ABSTRACT
Peak discharge is an essential element of hydrological forecasting. Due to rapid outbreaks of flash floods in hilly areas and the lack of measured data, the fast and accurate estimation of peak discharge is crucial for flash flood hazard management. Three machine learning algorithms were applied to estimate peak discharge; this estimation was compared with the results of hydrological–hydraulic models, and the results were verified with measured watershed data. In this paper, 10 hydrological and geomorphological parameters were selected to predict the flood peak discharge in 103 watersheds in Taiyi Mountain North District. The results show that the particle swarm optimization backpropagation (PSO-BP) neural network model outperforms the BP neural network and random forest regression in prediction performance. PSO-BP has a lower mean absolute error (2.51%), root mean square error (3.74%), and mean absolute percentage error (2.74%) than the other models, which indicates that PSO-BP has high prediction accuracy. Importance analysis revealed that rainfall, early impact rainfall, catchment area, and rain intensity are the key input parameters of PSO-BP. The proposed method was confirmed to be a fast and relatively accurate algorithm for estimating the peak discharge of flash floods in ungauged basins.
HIGHLIGHT
This paper applied three machine learning algorithms to estimate the peak discharge, comparing it with hydrological–hydraulic models and verifying the results by a watershed with measured data.
INTRODUCTION
Floods can cause serious harm to the environment, economy, infrastructure, humans, and animals (Karami et al. 2024). The frequent occurrence of extreme rainfall scenarios due to climate change in recent years has placed greater demands on the accuracy and immediacy of hydrological forecasting and warning (Zsoter et al. 2020). However, floods in hilly areas are characterized by short ephemeral times and heavy rainfall, and many factors that affect flooding via complex processes. Thus, the quick and accurate prediction of the characteristic parameters of floods remains an urgent scientific problem.

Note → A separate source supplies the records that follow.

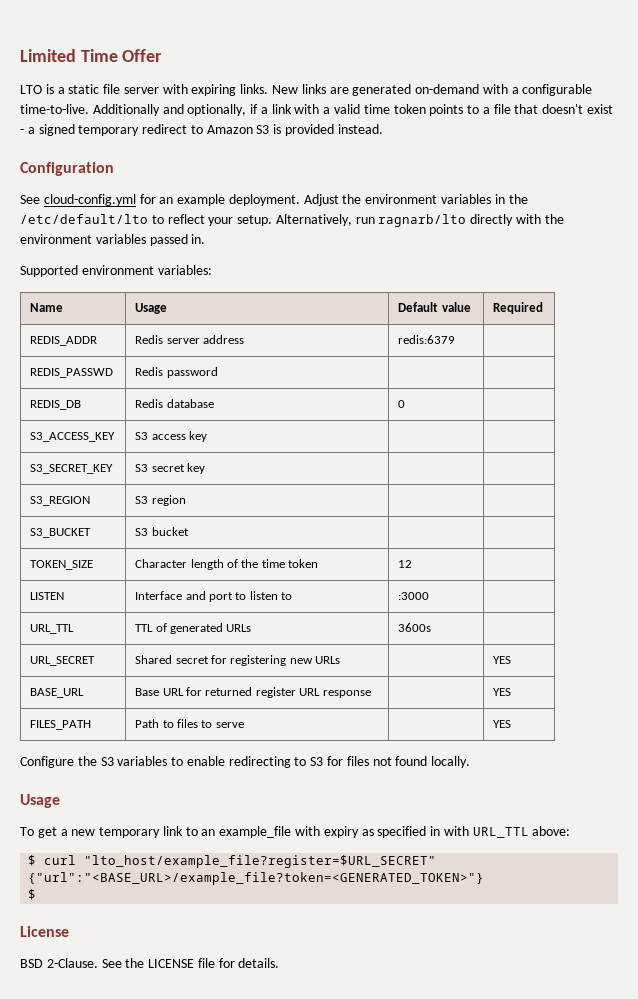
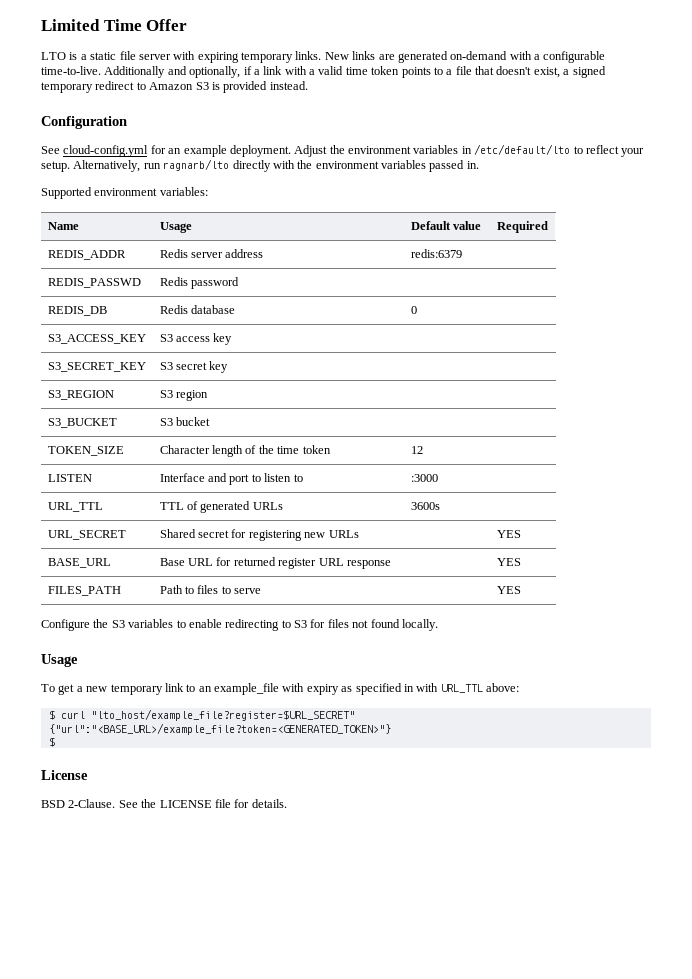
- LTO is a static file server with expiring links.
+ LTO is a static file server with expiring temporary links.
- Additionally and optionally, if a link with a valid time token points to a file that doesn't exist - a signed temporary redirect to Amazon S3 is provided instead.
+ Additionally and optionally, if a link with a valid time token points to a file that doesn't exist, a signed temporary redirect to Amazon S3 is provided instead.
- Adjust the environment variables in the /etc/default/lto to reflect your setup.
+ Adjust the environment variables in /etc/default/lto to reflect your setup.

Existing flood peak discharge prediction methods mainly include mechanism-based hydrological–hydraulic methods and data-driven machine learning-based prediction methods. Hydrological–hydraulic methods include methods such as building hydrological models and reasoning equation methods, antecedent precipitation index (API) (Yao et al. 2019) methods, and flood peak modulus calculations. Among the hydrological models, the Soil and Water Assessment Tool (SWAT) model (Karami et al. 2024; Yalcin 2024), the Nedbør-Afstrømnings-Model (NAM) model (Sun et al. 2020; Parvaze et al. 2022), the Variable Infiltration Capacity model (Meresa et al. 2022), and the Xinanjiang model (Gui et al. 2024; Liu et al. 2024) have more often been applied in hydrological forecasting and have achieved better results in practice. However, the premise of building hydrological models is to have a long series of measured flow and water level data for rate validation, which is more suitable for watersheds that have measured data and are large in size. In addition, methods such as the inference formula (Li et al. 2016), API (Ye et al. 2013), and flood peak modulus (Liu et al. 2022) are more widely used in the calculation of flood peaks in ungauged basins. These methods are mainly based on the probabilistic distribution modelling method (Meresa et al. 2022) and empirical formulas for flood calculation, which are characterized by low computational efficiency, mostly rely on manual experience, and neglect the mechanism of hydrological processes. In contrast, the machine learning method, as a data-driven model, overcomes the conditional limitations of the modelling process and can directly explore the intrinsic relationship of the data to achieve efficient prediction. Backpropagation (BP; Han et al. 2022), PSO-BP (Zhang et al. 2017), random forest regression (RFR) (Zhao et al. 2022), SVM (Rahimzad et al. 2021), long short-term memory (LSTM) (Rasheed et al. 2022), and other machine learning methods have been shown by many scholars to have excellent performance in hydrological forecasting and warning, but they are mostly applied to large watersheds in areas with large catchment areas, and LSTM has mostly been applied to time-series flood field prediction (Zhang et al. 2022). It is difficult to apply this method to ungauged basins. Thus, this paper selects the BP, PSO-BP, and RFR models as machine learning models.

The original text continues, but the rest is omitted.